Small and medium-sized depositories have continued to thrive in the face of many challenges: the removal of restrictions on interstate banking branches, the Great Recession, massive changes in the regulatory landscape, significant technological innovation, growing competition from non-state players. traditional and, more recently, a global pandemic. Despite all these challenges, small and medium banks and credit unions have continued to grow their deposit base. (See Figure 6.)
Adjusted for inflation, average deposit account fees remained stable
Finally, we look at deposit account pricing. The cost of deposit accounts has remained largely the same for consumers over the years. The average fees charged for bank accounts, as tracked by BankRate (see Figure 7), have remained stable over the past 23 years after adjusting for inflation. This is consistent with the view that larger institutions do not use their market power to raise fees unreasonably.
Similarly, fee income, which banks began reporting in more detail in 2015, has also remained largely the same over the past seven years. For example, overdraft fees (a common goal of policymakers) remained stable as a share of total retail deposit accounts (excluding pension deposit accounts). Furthermore, even before banks began providing relief to customers due to the pandemic, overdraft fee revenue as a share of operating profit was gradually declining. Banks charge consistent fees and have become less dependent on this revenue over the past seven years. (See Figures 8-9.)
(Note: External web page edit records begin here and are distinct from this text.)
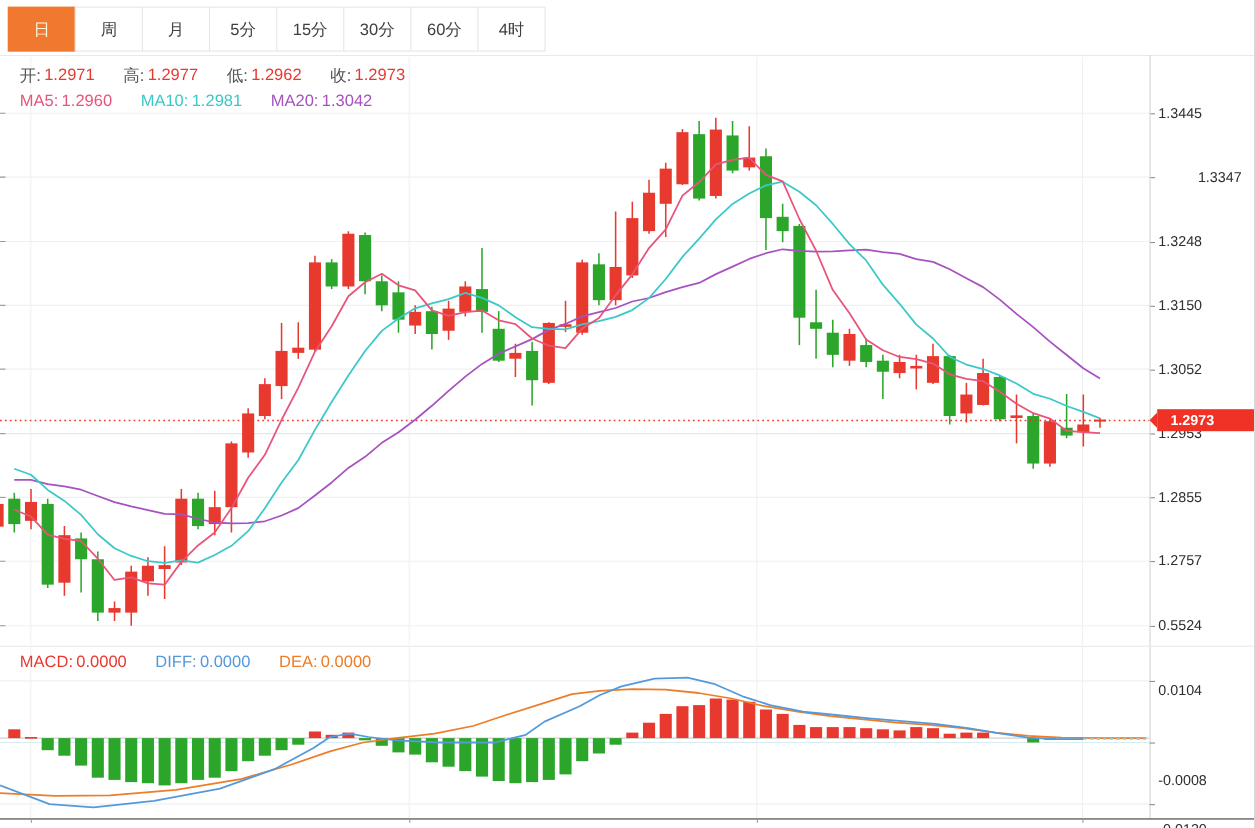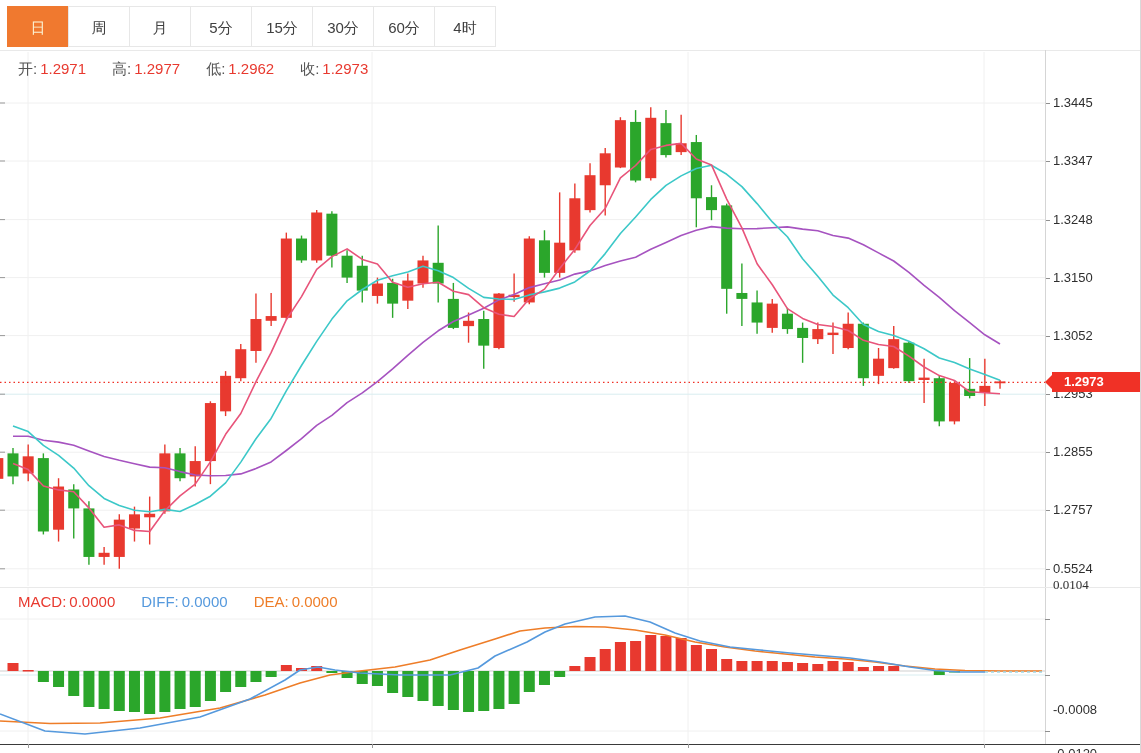--- a/index.html
+++ b/index.html
@@ -74,6 +74,20 @@
       </span>
   </div>
 
+  <div class="legend" style="left:18px;top:83px">
+    <span class="grp ma5">
+        <span style="color: rgb(232, 84, 122);">MA5:</span>
+        <span style="color: rgb(232, 84, 122);">1.2960</span>
+      </span>
+    <span class="grp ma10">
+        <span style="color: rgb(60, 200, 200);">MA10:</span>
+        <span style="color: rgb(60, 200, 200);">1.2981</span>
+      </span>
+    <span class="grp ma20">
+        <span style="color: rgb(166, 83, 192);">MA20:</span>
+        <span style="color: rgb(166, 83, 192);">1.3042</span>
+      </span>
+  </div>
 
   <svg id="main-svg" width="1045" height="537" viewBox="0 50 1045 537" style="top: 50px;">
       <line x1="28" y1="52" x2="28" y2="586" stroke="#f0f0f0" stroke-width="1"></line>

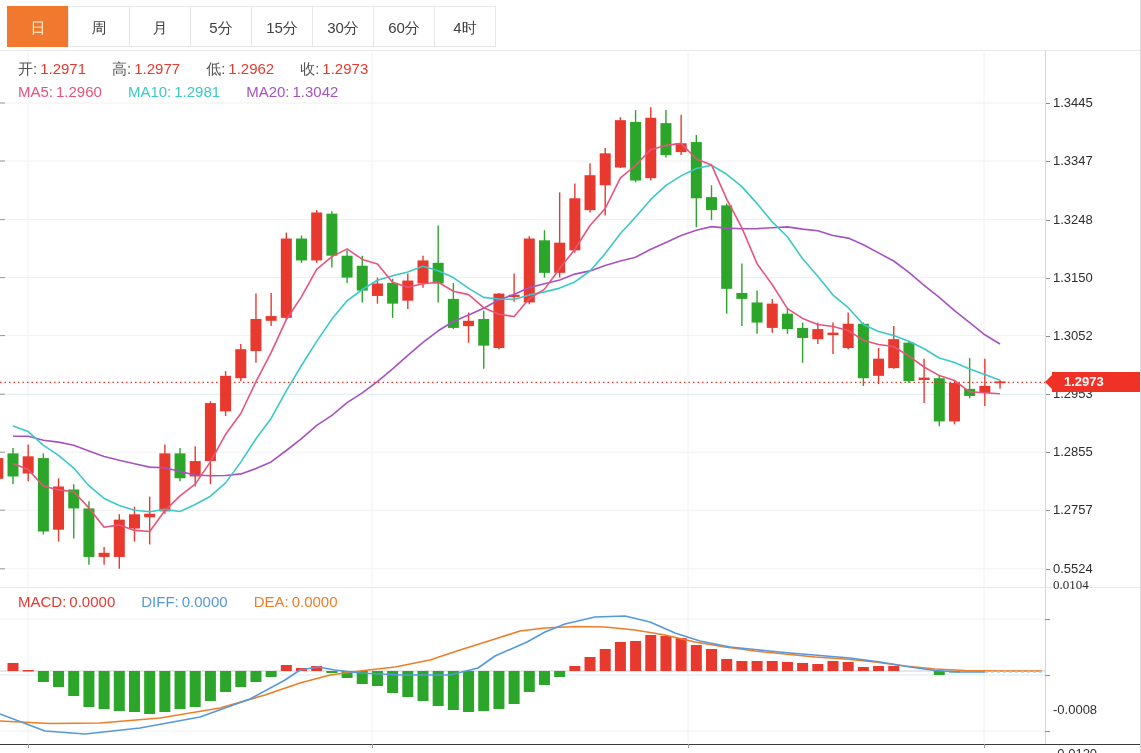--- a/index.html
+++ b/index.html
@@ -255,7 +255,7 @@
   <div id="price-axis">
       <div class="axis-label" style="top: 96px;">1.3445</div>
       <div class="tick" style="top: 103px;"></div>
-      <div class="axis-label" style="top: 154px;">1.3347</div>
+      <div class="axis-label" style="top: 154px; margin-left: 36px;">1.3347</div>
       <div class="tick" style="top: 161px;"></div>
       <div class="axis-label" style="top: 213px;">1.3248</div>
       <div class="tick" style="top: 220px;"></div>

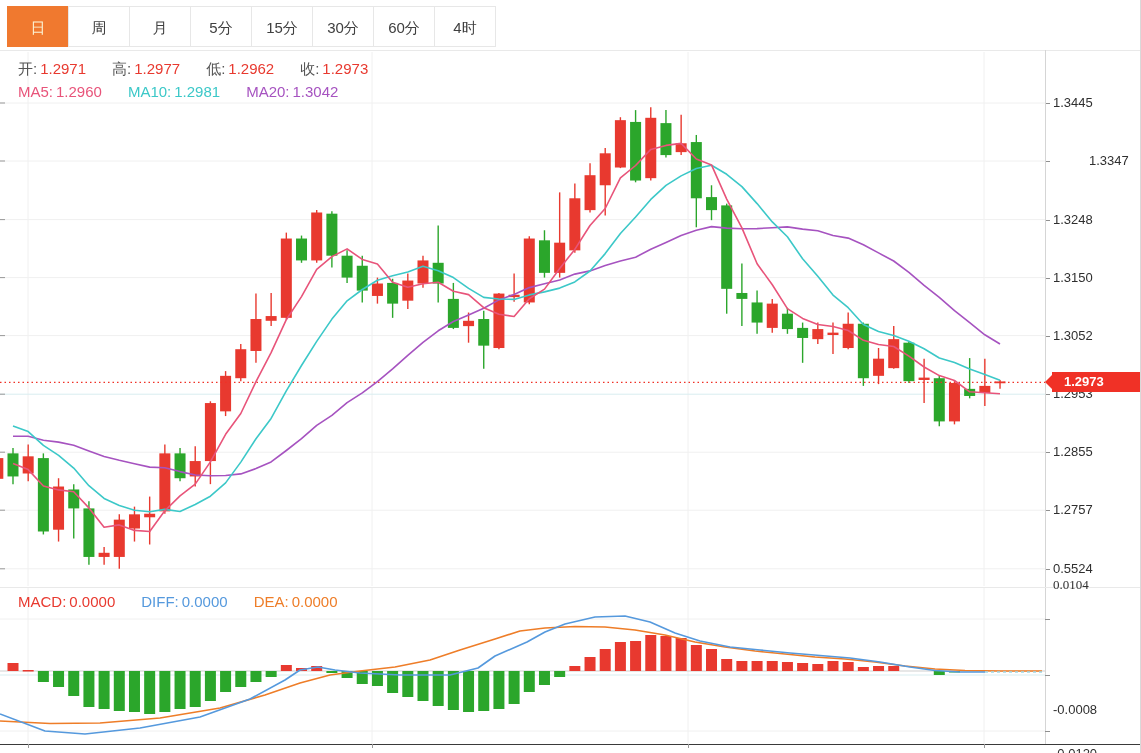--- a/index.html
+++ b/index.html
@@ -371,7 +371,7 @@
       <path d="M985.0 672.0 L1042.0 672.0" fill="none" stroke="#9fd8e6" stroke-width="1.6" stroke-dasharray="3,3"></path>
     </svg>
   <div id="macd-axis">
-      <div class="axis-label" style="top: 578px; font-family: Liberation Serif, serif;">0.0104</div>
+      <div class="axis-label" style="top: 621px;">0.0104</div>
       <div class="tick" style="top: 619px;"></div>
       <div class="axis-label" style="top: 703px;">-0.0008</div>
       <div class="tick" style="top: 675px;"></div>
The digitization of financial services has also given customers a wealth of options to find the right bank account for their needs. For example, there are a myriad of price comparison websites to help consumers sift through the nearly 10,000 depositories to find the checking or savings account that’s right for them. Customers have had, and continue to have, a wide variety of depository institutions to choose from when looking for a deposit account.
These results refute the idea that consumers have little choice, relegating them to a small number of custodians who could use their market dominance at the expense of consumers. With increased digitalization, consumers are able to go beyond their local institutions for deposit accounts, leading to increased competition and choice for consumers. Nearly 10,000 traditional depositories now offer checking and savings accounts and a growing number of non-bank challengers are vying for consumer wallet share. Deposit markets remain highly competitive in the United States.